The Justice Department on Friday cleared Anthony Lake, President Clinton’s nominee to run the Central Intelligence Agency, of any potential criminal charges stemming from his personal stock dealings and his testimony to Congress about Iranian arms shipments to Bosnia.
The Justice Department action likely will ease the way for Lake to begin confirmation hearings before the Senate Intelligence Committee later this month--but does not guarantee smooth sailing once he gets there. The panel’s chairman, Sen. Richard C. Shelby (R-Ala.), has said he is skeptical of Lake’s qualifications to run the CIA and other U.S. intelligence agencies.
In settlement of the stock dispute, the Justice Department said that Lake had agreed to pay a $5,000 fine. The department said it concluded after an 18-month investigation that Lake inadvertently kept four petroleum and energy stocks for more than two years, all the while believing that he had divested his portfolio of them.
An administration official noted that the $5,000 settlement was the lowest amount allowed under Justice Department guidelines.
“The president is obviously delighted that the Justice Department has reached this agreement,” White House spokesman Mike McCurry said. “The president fully expects that this information will now lay to rest any concerns that the Senate might have.”
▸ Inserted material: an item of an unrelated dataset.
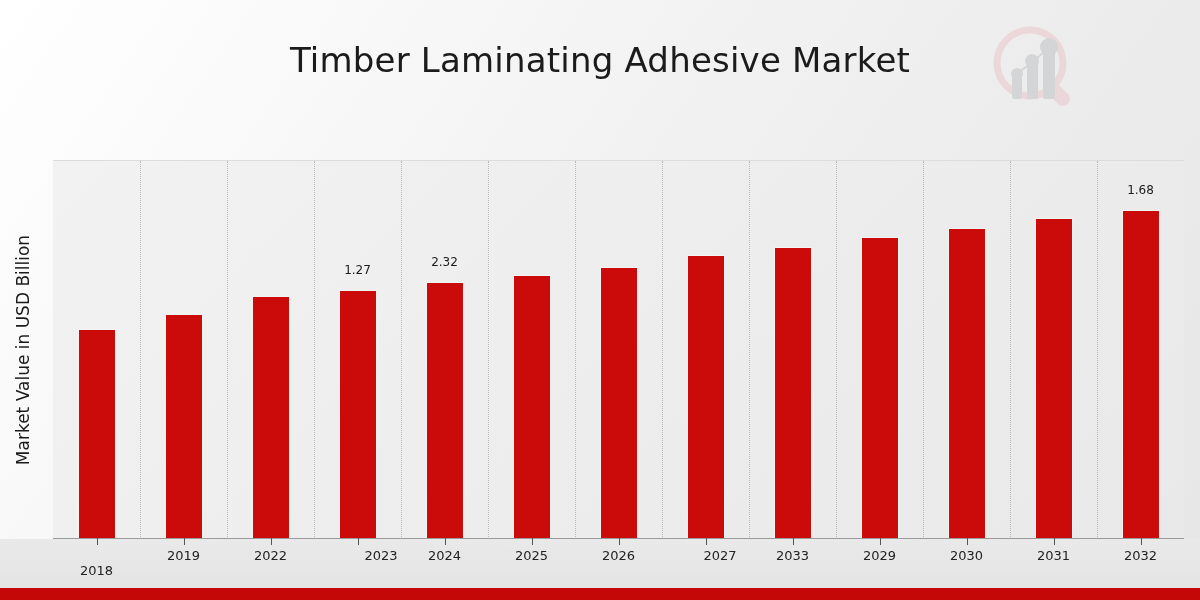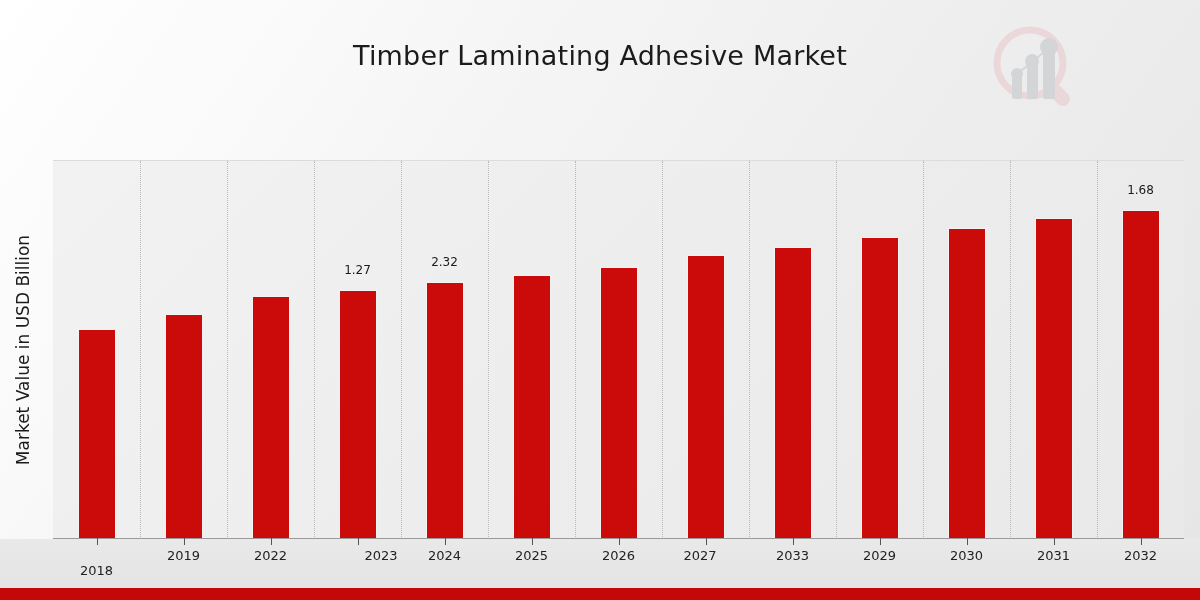"Timber Laminating Adhesive Market" #chart-title { font-size: 27px -> 34px }
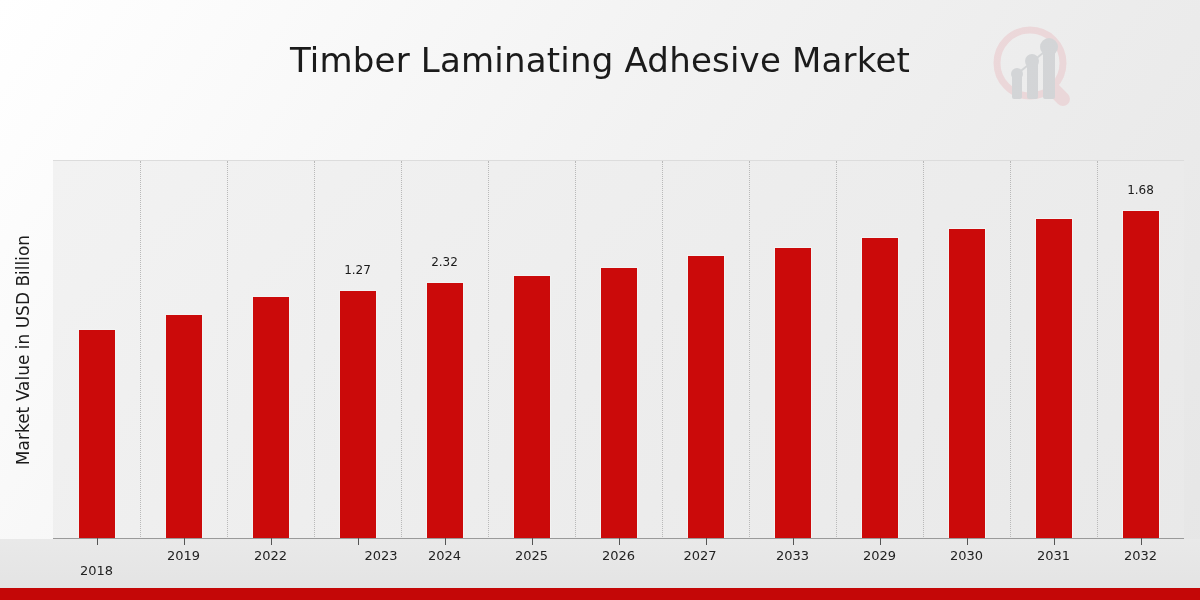"2027" div.tick-label { left: 660px -> 680px }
But another White House official conceded that Lake’s confirmation is still not assured.
“We know that Tony is still going to face plenty of questions up there,” the official said.
The department’s ruling on Bosnia found there was no evidence that Lake had lied to a House subcommittee that investigated the Clinton administration’s decision to give a “green light” to the Iranian arms shipments even though they violated U.S. policy and a United Nations embargo.
“We have found . . . no evidence that Mr. Lake was untruthful to the subcommittee or was part of a conspiracy to obstruct Congress,” Mark M. Richard, the acting assistant attorney general in charge of the Justice Department’s Criminal Division, said in a formal letter to Rep. Henry J. Hyde (R-Ill.), chairman of the subcommittee.
Richard said the department also found that Lake did not violate any law by participating in the “green light” policy, which Clinton approved as a means of making sure the beleaguered Bosnian Muslim government had enough weapons to defend itself.
However, the department did not examine the broader issue that Shelby has said he plans to raise: whether Lake acted improperly by failing to inform Congress that the administration was allowing Bosnia to receive arms shipments from Iran.
Congressional aides said that Shelby and other members of the Intelligence Committee are also concerned that Lake, as one of Clinton’s closest advisors, might find himself tempted to let political considerations influence the process of analyzing and presenting secret intelligence.
The Republican-controlled subcommittee asked the Justice Department last year to investigate whether Lake or any other administration witnesses had made false statements to the panel, a criminal offense.
Lake and several aides gave conflicting accounts of several details of the 1995 decision to allow Iranian arms shipments.
For example, a U.S. ambassador testified that one of Lake’s aides told him that if Croatian officials asked about the U.S. attitude toward the arms shipments, he was to respond that he had “no instructions.” But the aide added: “Tony was smiling when he said it.” The aide denied making that statement and Lake said he did not ask that his smile, if any, be conveyed to the ambassador.
The stock settlement said that Lake failed to follow advice from the White House counsel’s office in March 1993 to sell the stocks to avoid a potential conflict of interest arising from his duties as the president’s national security advisor.
Nonetheless, there is no evidence during the two-year period Lake continued to hold the stocks that he ever took any official actions with the idea of enriching himself, the department said. In addition, “there is no evidence that Mr. Lake ever took any action to conceal or misrepresent his or his wife’s financial holdings,” the papers said.
Justice Department officials found inadvertence on Lake’s part because of these factors:
* After being advised to divest himself of the stocks, he gave his secretary a note to alert his broker to take action “but there is no evidence that Mr. Lake’s secretary ever sent” a memorandum or that Lake’s broker ever received one.
* Eight months later--in November 1993--when White House lawyers noted that Lake and his wife still owned the stocks, Lake asked for certificates of divestiture and apparently believed he had completed the action.
* It was not until June 1995 that the legal advisor to the National Security Council told Lake he still owned the stocks. Within 24 hours, Lake phoned his broker and instructed him to sell them, the department said.
The four stocks in question--Exxon Corp., Mobile Corp., Teco Energy Inc., and Duke Power Co.--were among more than 25 other issues in addition to bonds and U.S. Treasury notes in a portfolio held by Lake and his wife.
The legal papers further stated that as a result of his oversight, Lake wound up losing money.
“As a result of selling the four stocks on June 16, 1995, instead of on Nov. 30, 1993, he suffered a loss of more than $16,000,” the department said.